You can get amblyopia caused by blurry vision but many parents wonder why would an eye turn cause amblyopia? That’s a great question! Honestly, our visual system is incredible, so the brain is great at compensating for problems by creating ways around them. If our eyes are aimed in two different directions, rather than having one clear picture, we would see double. So, in order to make the double vision go away, the brain will just start to ignore the other picture, or suppress it, over time.    

For example, if your child can see great out of one eye, but the other one is blurry, rather than trying to put two images together that don’t match, the brain suppresses or shuts off the blurry one. That’s why we often see kids for their first eye exam, diagnose them with amblyopia, and completely surprise the parents. Often times the parent feels bad because they didn’t know the child couldn’t see out of one eye while the child didn’t know they were blurry in one eye either!

RELATED: 5 Reasons Every Toddler Should Get an Eye Exam

Amblyopia treatment options

The good news is that there are ways to treat amblyopia. Treatment varies on the type or the reason for amblyopia, the age of the child, and the severity. In general, many studies have shown that glasses alone can make a huge improvement. When glasses aren’t enough to fully restore vision, doctors often patches or blur the “good eye” to allow the amblyopic eye to have the opportunity to rewire.

Unfortunately, many parents have a hard time getting their kids to wear a patch. Honestly, it can be a struggle. Luckily, most of the time we don’t need to patch for long to have a big impact. Many degrees of amblyopia can have improvements with only a couple hours of patching a day (which we do after school while they’re at home). If patching is still too much, there are eye drops that can be administered at home just a few times a week that will create similar results.

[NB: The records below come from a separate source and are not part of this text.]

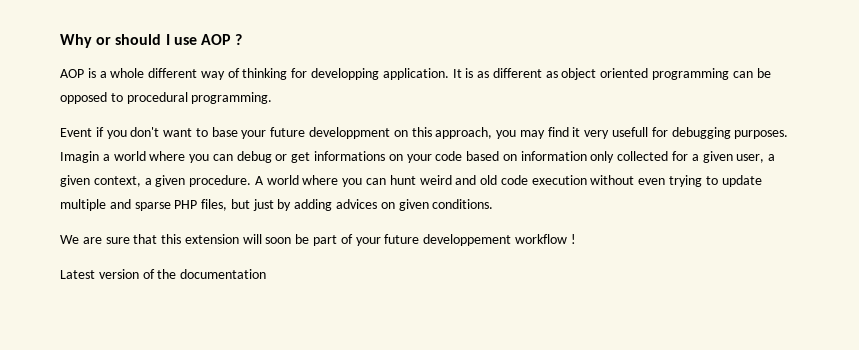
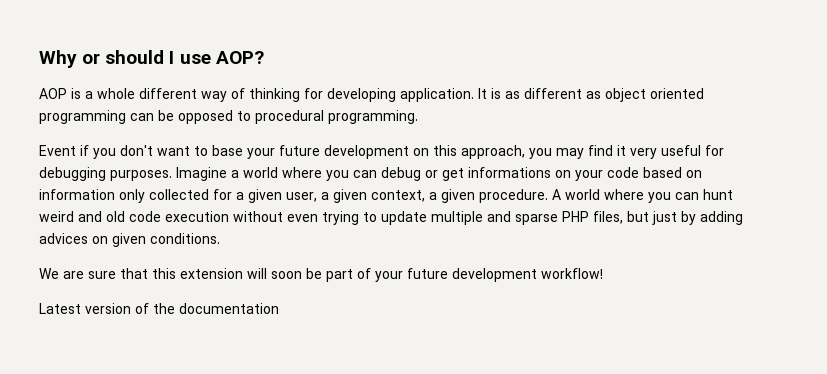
[200,34,243,45] AOP ? -> [215,51,264,64] AOP?
[311,68,380,80] developping -> [327,88,396,102] developing
[309,127,391,139] developpment -> [324,145,409,159] development
[612,127,649,137] usefull -> [661,145,701,156] useful
[60,151,99,163] Imagin -> [176,167,227,181] Imagine
[423,234,576,246] developpement workflow ! -> [452,268,603,282] development workflow!

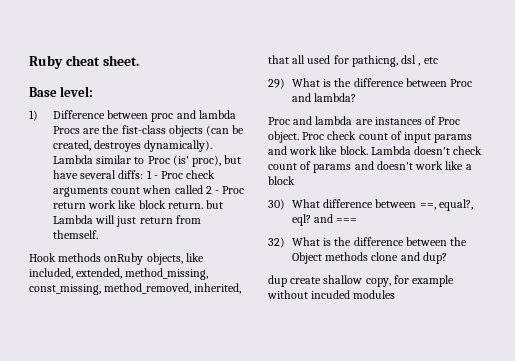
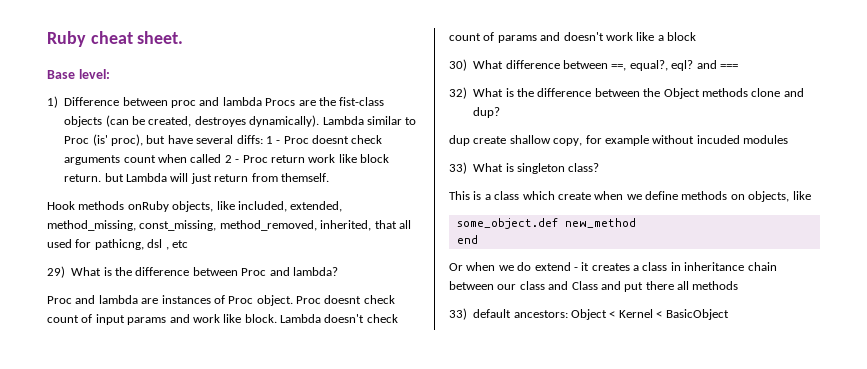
(184, 175) none -> [312,135,349,144] doesnt
(325, 136) none -> [324,295,362,304] doesnt
(396, 294) none -> [449,162,600,174] [449,191,811,202] [456,218,636,229] [456,235,478,244] [449,262,777,271] [449,281,739,292] [449,308,729,320] // 33) What is singleton class? // This is a class which create when we define methods on objects, like // some_object.def new_method // end // Or when we do extend - it creates a class in inheritance chain between our class and Class and put there all methods // 33) default ancestors: Object < Kernel < BasicObject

And don’t forget, some types of amblyopia, like those caused by strabismus, will also benefit from vision therapy. 

RELATED: What is Vision Therapy and How Does It Work?

Is there an age where amblyopia can no longer be corrected?

No, doctors in the past said that age 8 was the end of what they called the “critical period”, where everything was done wiring together and could no longer be helped or corrected.  Luckily, we know now that due to neuroplasticity or the brain’s ability to change, that we can often cure amblyopia in kids even twice that age. That being said, it’s always easier to correct when the patients are younger, so that’s a great reason to make sure the whole family has a yearly comprehensive eye exam. Yes and we actually start seeing kids at 6 months of age and encourage parents to schedule their kids for an eye exam to rule out things their kids may never complain about, like amblyopia.

RELATED: Myopia Control: What Parents Need To Know

Final thoughts

In the end, we hope you found this article on the treatment and management of amblyopia helpful. Stay tuned to learn more and be sure to have even your youngest family members examined yearly, to see clearly!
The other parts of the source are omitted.